He didn't greenlight it, but it was during his tenure I think Honor is trying to say. Last year was a bad year for the company and Cook got the blame for it. It only makes sense that he should get some of the credit for this year. Ross won't have anything to show till next late next year at the earliest before we can see if Iger made a good decision.
Hopefully they've learned from all the people now entering DCA that they shouldn't skimp on design. That is what makes us go to a Disney park over something like Universal or Six Flaggs. Imagine what would be designed right now had they not built this so cheaply. There may have already been a third park built, instead of all this fixing the second one.
You had better have learned from this Iger.
How does Steve Jobs' influence have anything to do with the latest financial reports? Why not give some credit to Bob Iger or some of the other people that have a more direct influence on the company's financial success?
The success of Toy Story 3 should go to John Lasseter and Pixar. The success of Iron Man 2 should go to the group at Marvel. Alice in Wonderland is the only one I would attribute to Dick Cook, but really the accolades should go to the marketing team because the movie wasn't that great.
As mentioned above Prince of Persia and the Sorcerer's Apprentice were both Dick Cook films that flopped big time along with When in Rome. The Last Song performed decently without being a smashing success.
I personally believe that studio execs (like football quarterbacks) get way too much credit and blame for the successes and failures of movies (and therefor are way overpaid). A studio exec has no idea how a movie will turn out based on a script. Really it comes down to having a great director working with a great team and the studio exec's job is to find those directors and put together those teams.
"Prince of Persia" had strong overseas box office (movies with foreign locations tend to do well in foreign markets - Go figure). While that may not be enough to greenlight a sequel, it may be enough to keep the brand alive with ancillary product, especially if Disney is serious about boosting their brand with young males.
I read that as Honor being metaphoric, since Apple is doing so well now despite the really crappy economy. Not that he was giving credit to Jobs.
Apple doing well? I'll give credit to Jobs... Don't hold it that way. They are facing multiple class-action lawsuits over antitrust laws and their iPhone 4 antenna failure. Honestly I don't see much difference between Apple and Microsoft anymore.
Prince of Persia is not a total flop.

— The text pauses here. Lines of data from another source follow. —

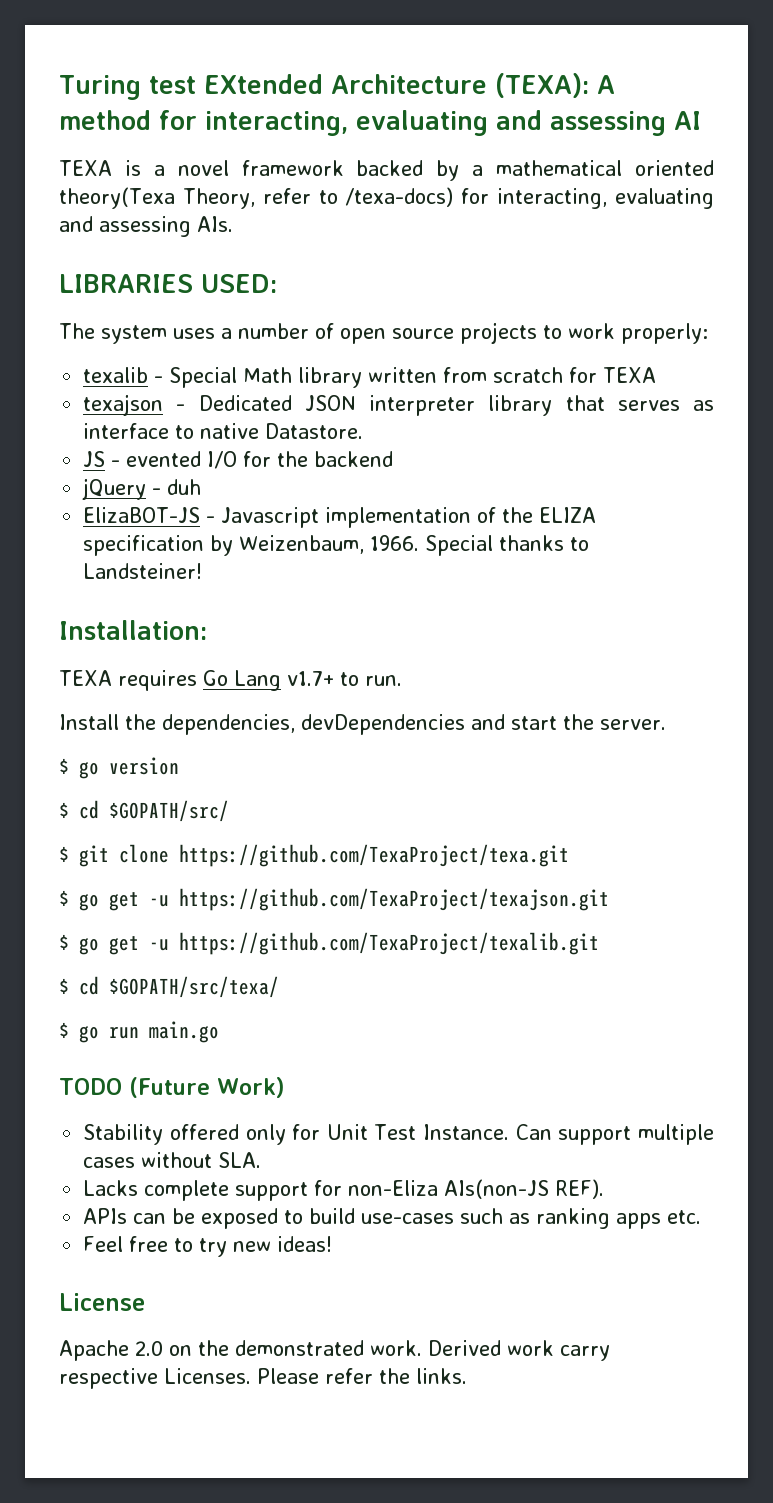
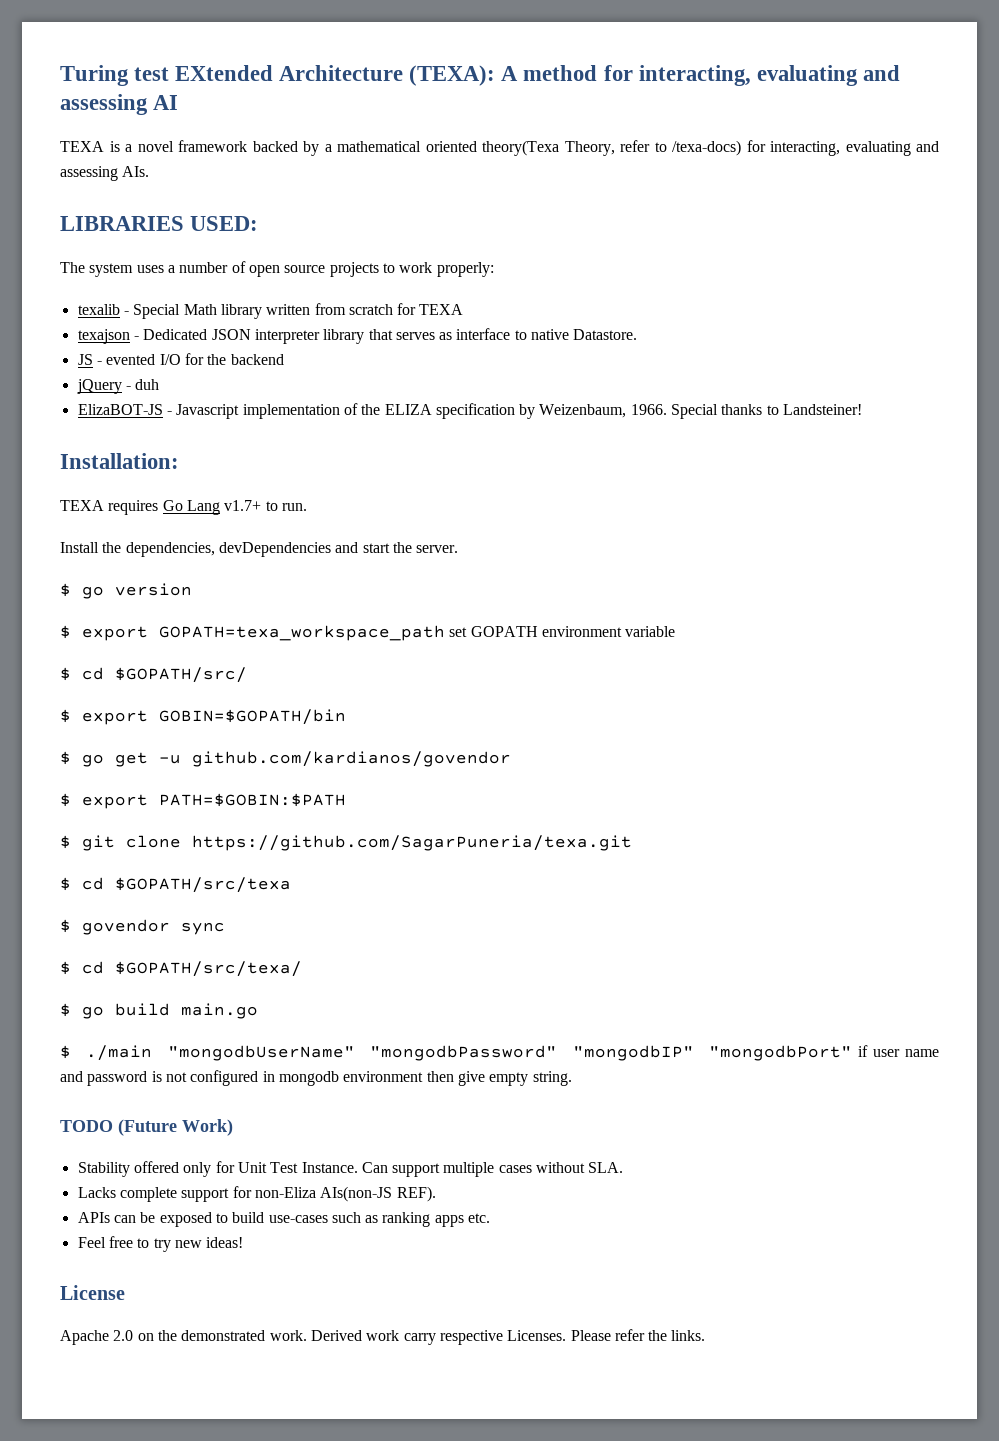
+ $ export GOPATH=texa_workspace_path set GOPATH environment variable
- $ git clone https://github.com/TexaProject/texa.git
- $ go get -u https://github.com/TexaProject/texajson.git
- $ go get -u https://github.com/TexaProject/texalib.git
+ $ export GOBIN=$GOPATH/bin
+ $ go get -u github.com/kardianos/govendor
+ $ export PATH=$GOBIN:$PATH
+ $ git clone https://github.com/SagarPuneria/texa.git
+ $ cd $GOPATH/src/texa
+ $ govendor sync
- $ go run main.go
+ $ go build main.go
+ $ ./main "mongodbUserName" "mongodbPassword" "mongodbIP" "mongodbPort" if user name and password is not configured in mongodb environment then give empty string.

Yes it did not break records domestically but internationally it had a strong box office.
Sadly Sorceror did do quite bad but seems to have a steady flow of income coming in and should at break even or make a decent profit once it hits the shelves
Now that their profits are up, when will they start hiring?
For me, "Prince of Persia" flopped because it was intended to become a new brand in the Disney empire. I don't believe the toys are flying off shelves and I doubt most seven-year-olds would be willing to dress up as a bare chested Jake Gyllyhaal for Halloween. Many times we see a film like this do well internationally, but not well domestically (Last year's "Terminator: Salvation" is a good example of this). Unless Disney sees good/decent DVD/distribution sales for this, I doubt we will see future adventures especially when Marvel is now part of the team.
As for "Sorcerer's Apprentice", I just saw it this week and was pretty impressed. It was a decent feature, a good family movie on the lines of "National Treasure". Scheduling killed it, why did Disney think they could go up against "Inception"? I guess they are using the same mentality when scheduling "Tangled" as well.